The name of the patent holder: Elshin Anatoly Ivanovich
Address for correspondence:
Date of commencement of the patent: 1995.04.04
SUMMARY OF THE INVENTION: The induction liquid heater comprises a housing accommodated therein by a multi-core ferromagnetic core transformer with a multiphase primary winding connected to the alternating current network on the rods and a secondary winding being a heat exchanger made as a hollow chamber with a lower inlet and upper outlet nozzles For passage of a heated liquid. The chamber has through vertical channels with electrically conductive walls, in each of which the rods of the transformer core are installed with a clearance. The proposed induction liquid heater has a high efficiency and a reduced material consumption.
DESCRIPTION OF THE INVENTION
The invention relates to electrical engineering and can be used for heating liquids, in particular for electric heating and hot water supply.

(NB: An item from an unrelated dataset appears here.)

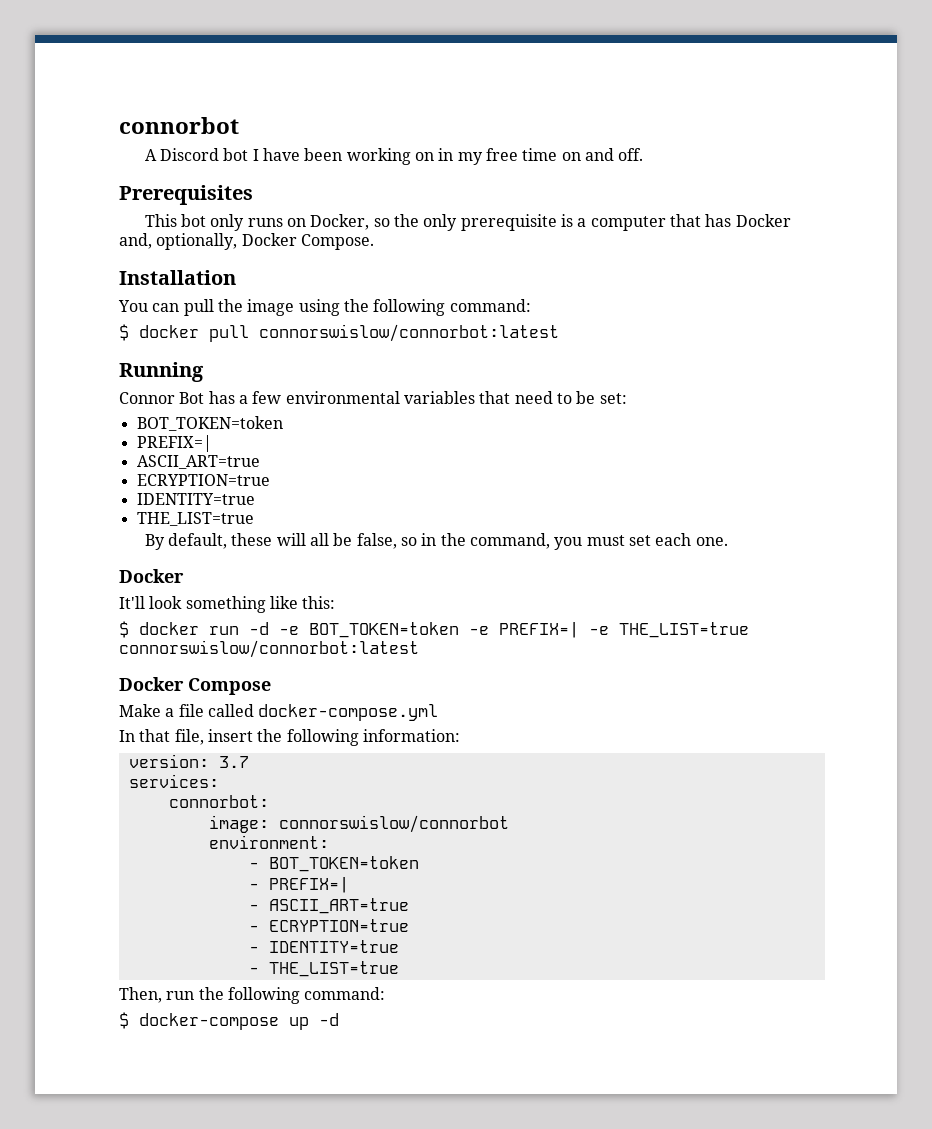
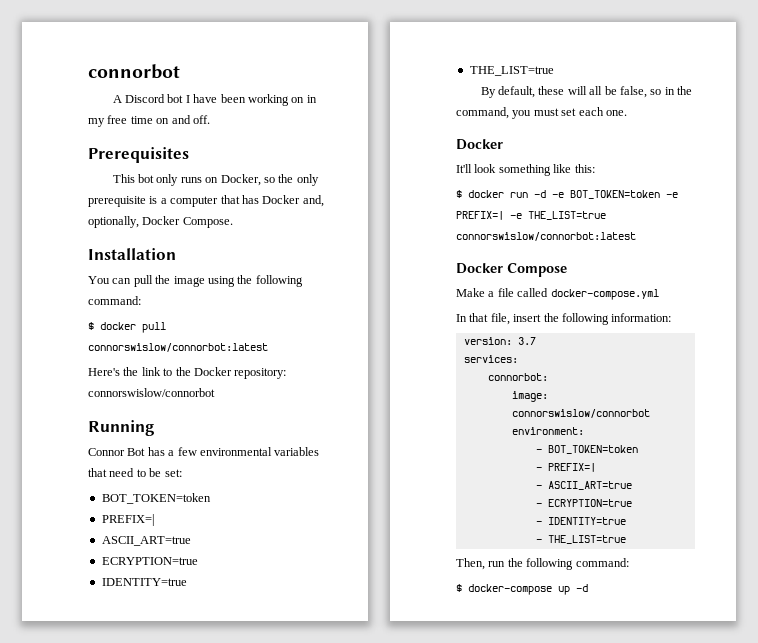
(559, 333) none -> [88,367,287,379] [88,388,215,397] // Here's the link to the Docker repository: connorswislow/connorbot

Induction heaters for liquids have been known for a long time, for example, "a vessel that uses an iron core of a transformer for induction heating of a liquid" (German patent No. 329131, class 21 H, group 3 with priority from January 22, 1918 ), which has not received practical application due to A large specific material consumption and low energy performance (efficiency of conversion of electricity to heat and power factor
).
However, the undeniable advantages of low-frequency ( 50-60 Hz ) induction liquid heaters in relation to modern electrical safety and fire safety requirements in comparison with heaters of resistor type ( TEN ) and electrode (for water) have led to increased interest in new designs of induction heaters. These include the well-known modern induction heaters of submerged liquid, including an induction liquid heater ( Russian Patent No. 2002383, cl. H 05 B 6/10 ), containing a hermetic casing of cylindrical shape, to the inner surface of the outer wall of which the induction winding is attached, in The internal diameter of the outer wall of the heater body is more than 1/3 of its height, and the thickness of this wall does not exceed half the depth of penetration of the alternating electromagnetic field into the housing material (at the frequency of the power network).

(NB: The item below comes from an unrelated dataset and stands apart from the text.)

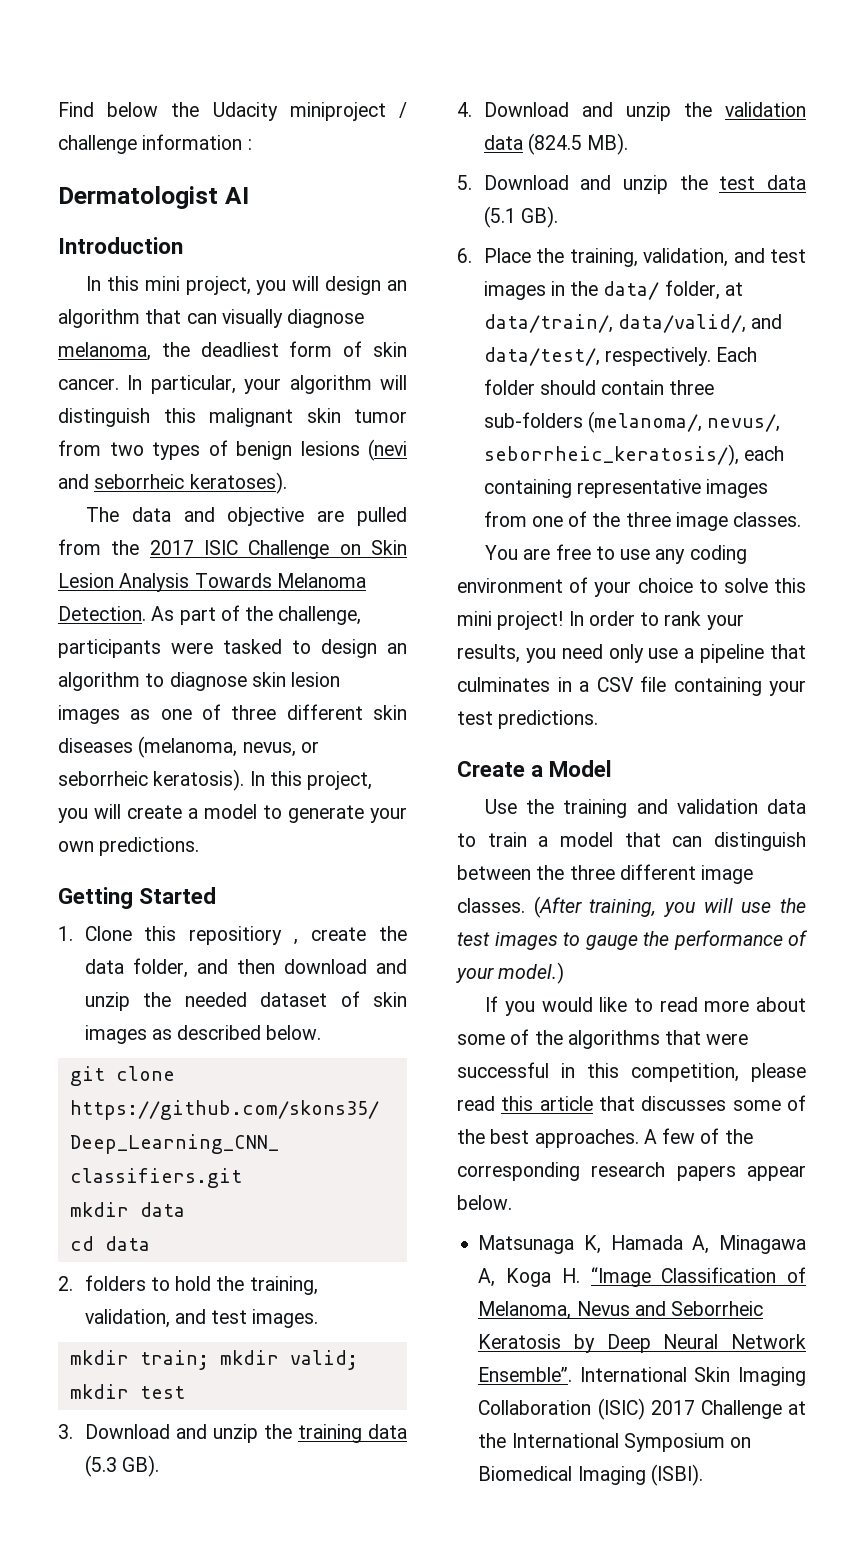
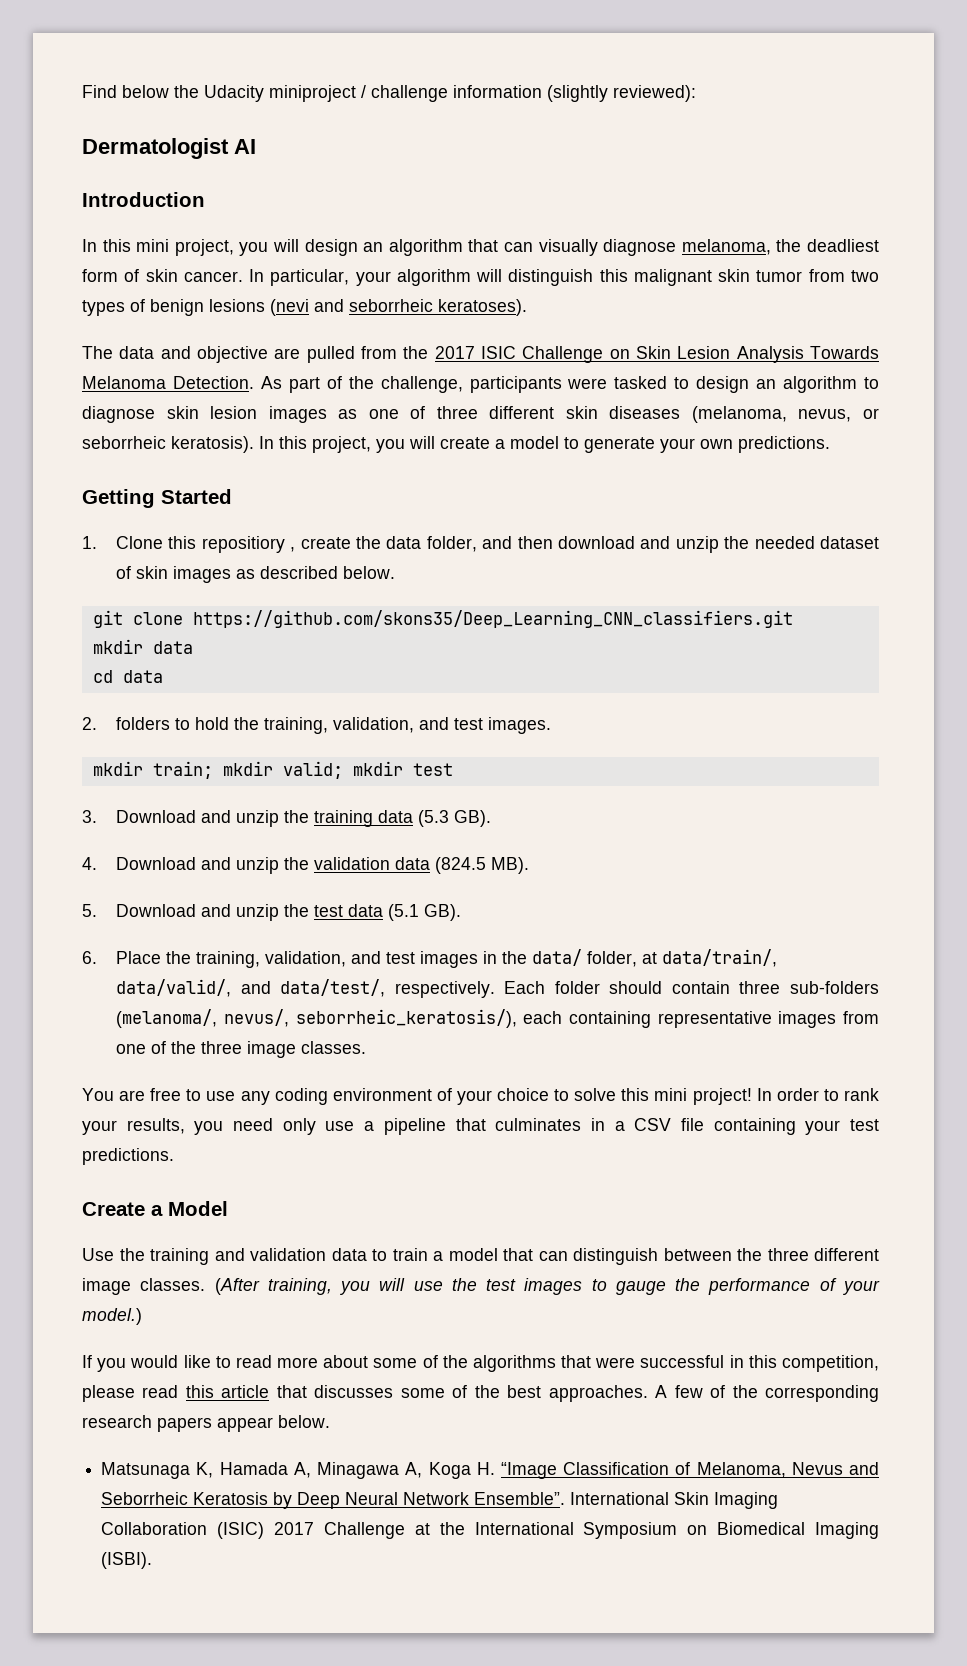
[247,139,252,150] : -> [547,85,696,102] (slightly reviewed):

The drawbacks of this induction submersible heater are:
- Limited operating conditions: an external volume is required for the heated liquid, additional devices (or forces) are required to manipulate the immersion heater of a comparatively large mass in this volume, the internal volume of the heater occupies a relatively large fraction in the volume with the heated liquid, an additional device is necessary to prevent accidental electric Entering into the heated liquid;
- Increased material consumption of the heater per unit of power, especially the ferromagnetic core;
- Insufficient energy performance, in particular the power factor (
), Since the induction heating of the housing wall is due to magnetic fluxes of scattering, including with a ferromagnetic thin wall, since it will operate in saturation mode; - A sufficiently intense thermal regime of the primary winding located inside the shell, which will be strengthened as scale is formed and the salts are precipitated on the surface of the heating body of the heater; In emergency mode, in the event of a breach of the hermeticity of the housing, there may be a dangerous electrical potential on the heated water.
There are known submerged induction liquid heaters having improved energy indices, for example an induction heater of a liquid medium (USSR AS No. 1811038, class H 05 6/10) and an identical induction liquid heater (Russian Patent No. 2002384, class H 05 B 6 / 10 ) containing an annular magnetic core of a transformer with a toroidal primary winding that is hermetically enclosed in an annular chamber of an electrically conductive material, which is a secondary short-circuited winding and serves as a heating element. Disadvantages of these induction heaters, in addition to energy indicators, are similar to the above heater according to the Russian patent No. 2002383, cl. Н 05 В 6/10 .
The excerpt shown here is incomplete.